Volgograd bombings suspect killed in shootout with security forces
An ambulance leaves the site of an explosion after a bomb blast tore through a trolleybus, background, in the city of Volgograd on Monday, Dec. 30, 2013. (AP / Denis Tyrin)
Arsen Mollayev, The Associated Press
Published Wednesday, February 5, 2014 8:58AM EST
Last Updated Wednesday, February 5, 2014 10:00AM EST
MAKHACHKALA, Russia -- Russian security forces on Wednesday killed a militant who may have helped to train the two suicide bombers who struck the southern city of Volgograd, investigators said.
The bombings of a train station and an electric trolleybus in late December killed 34 people and heightened security fears ahead of the Sochi Winter Olympics, which begin on Friday.
Russian law enforcement agencies have announced a series of developments in the case in recent days, including the identification of the suspected bombers and the arrests of two suspected accomplices.
Security forces on Wednesday surrounded a group of militants who had holed up in the Dagestani town of Izberbash, said Rasul Temirbekov, a spokesman for the Investigative Committee, a federal agency.
In an exchange of gunfire, security forces killed 30-year-old Dzhamaldin Mirzayev, who was suspected of having been involved in training the bombers and sending them to Volgograd, Temirbekov said.
Russia's counterterrorism agency say the two suspected bombers, Asker Samedov and Suleiman Magomedov, were members of a terrorist group in Dagestan, a republic in Russia's North Caucasus region that is the centre of an Islamic insurgency.

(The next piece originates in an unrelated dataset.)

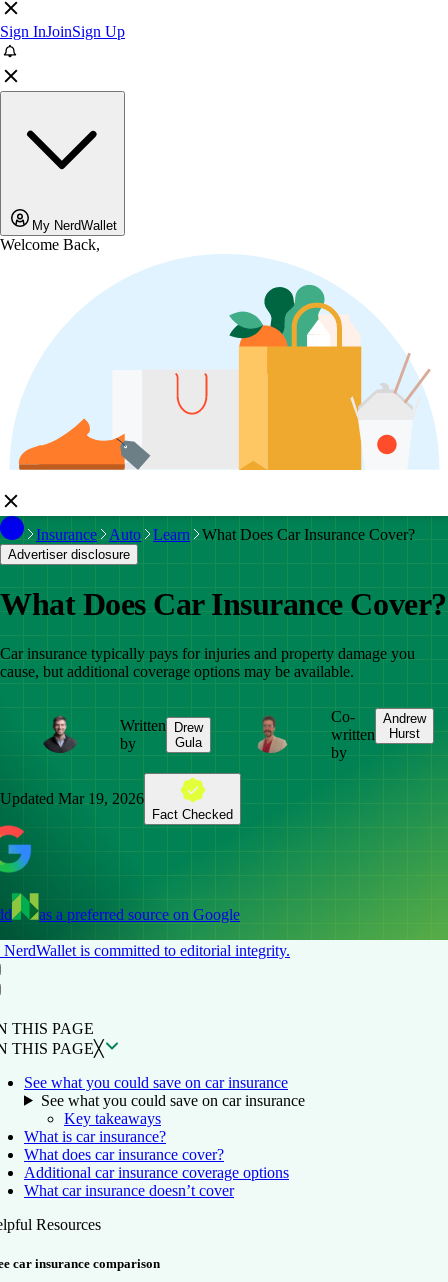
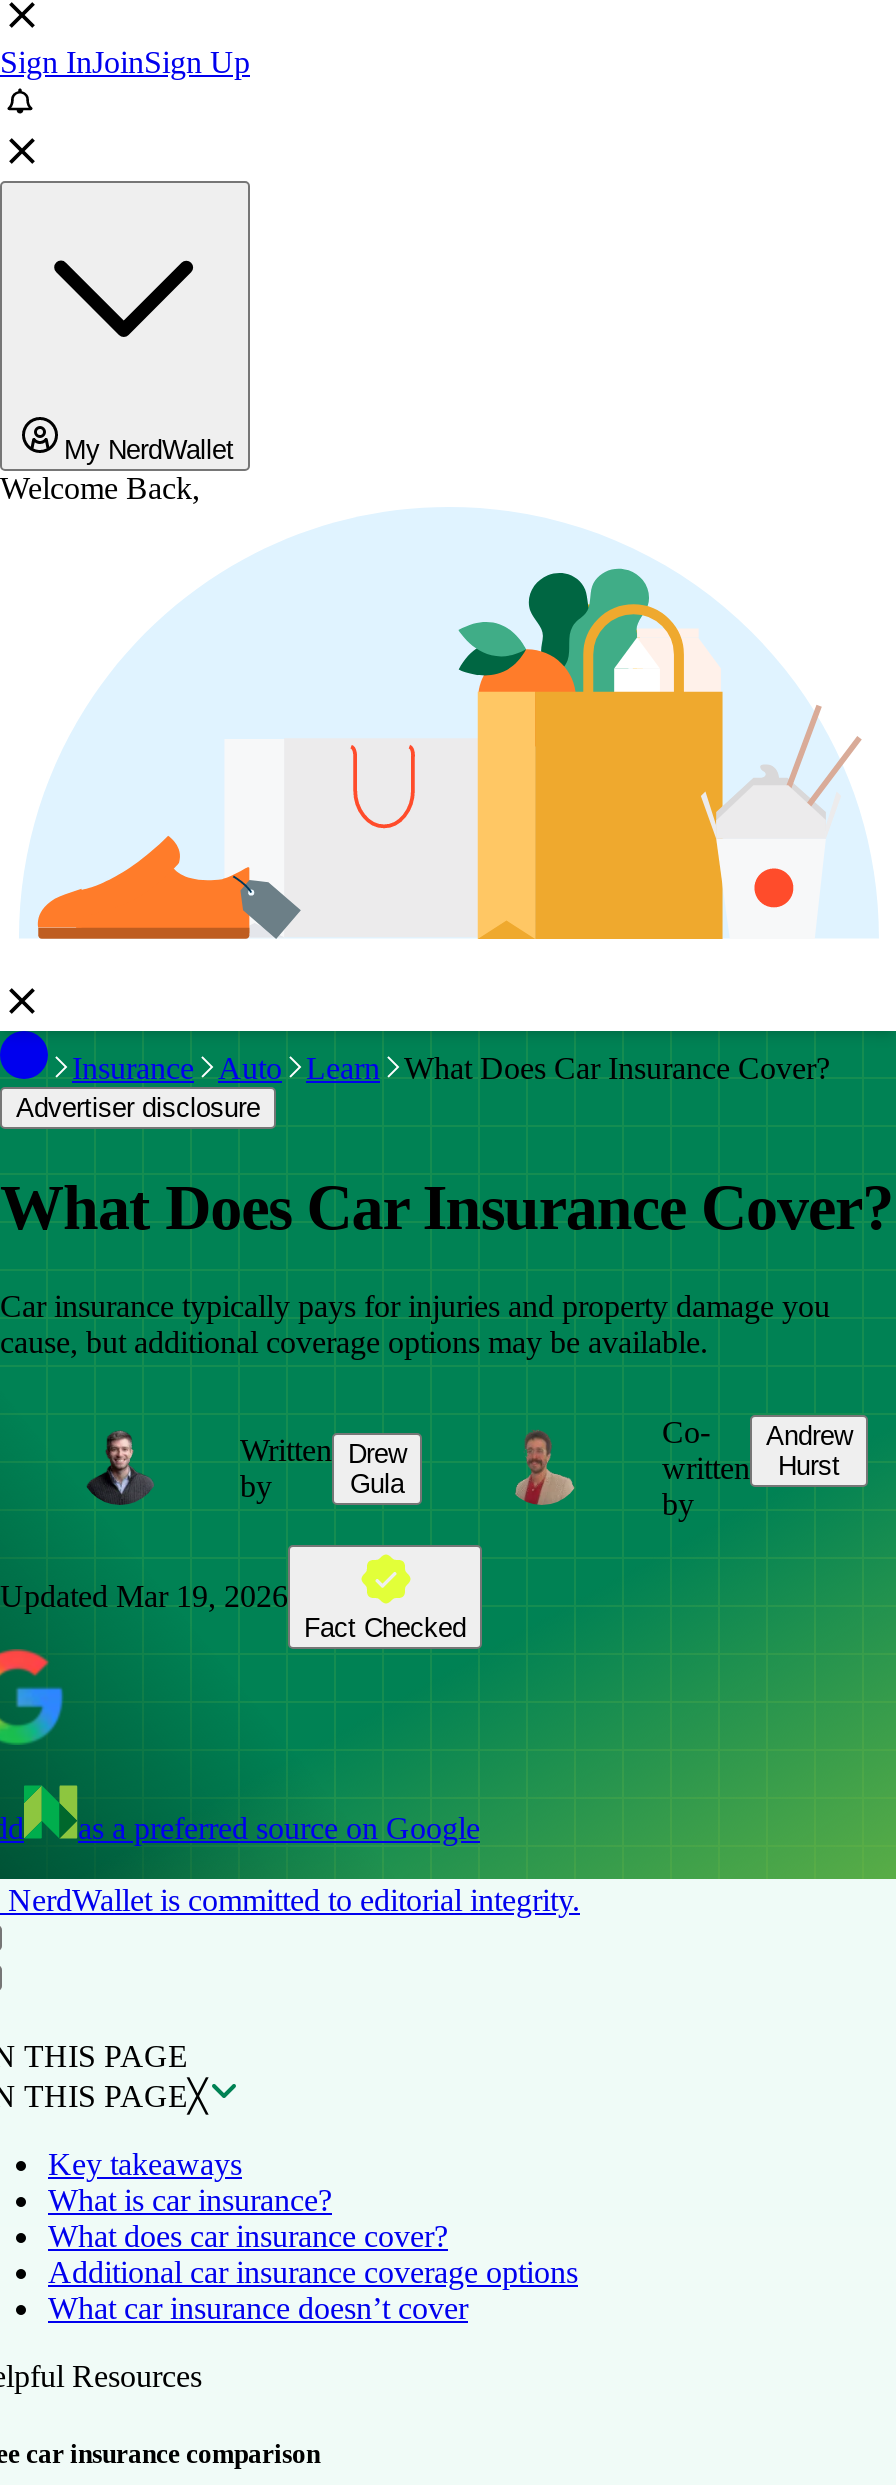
- See what you could save on car insurance
- See what you could save on car insurance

Two brothers detained last week in Dagestan were believed to have helped the bombers travel to Volgograd, about 650 kilometres (400 miles) to the north, the National Anti-Terrorism Committee said.
The leader of the Caucasus Emirate, an umbrella group for militants seeking to establish an independent Islamic state in the North Caucasus, has urged his followers to strike the Winter Olympics.
Russia has put in place sweeping security measures in Sochi, which sits just a few hundred kilometres (miles) west of the North Caucasus.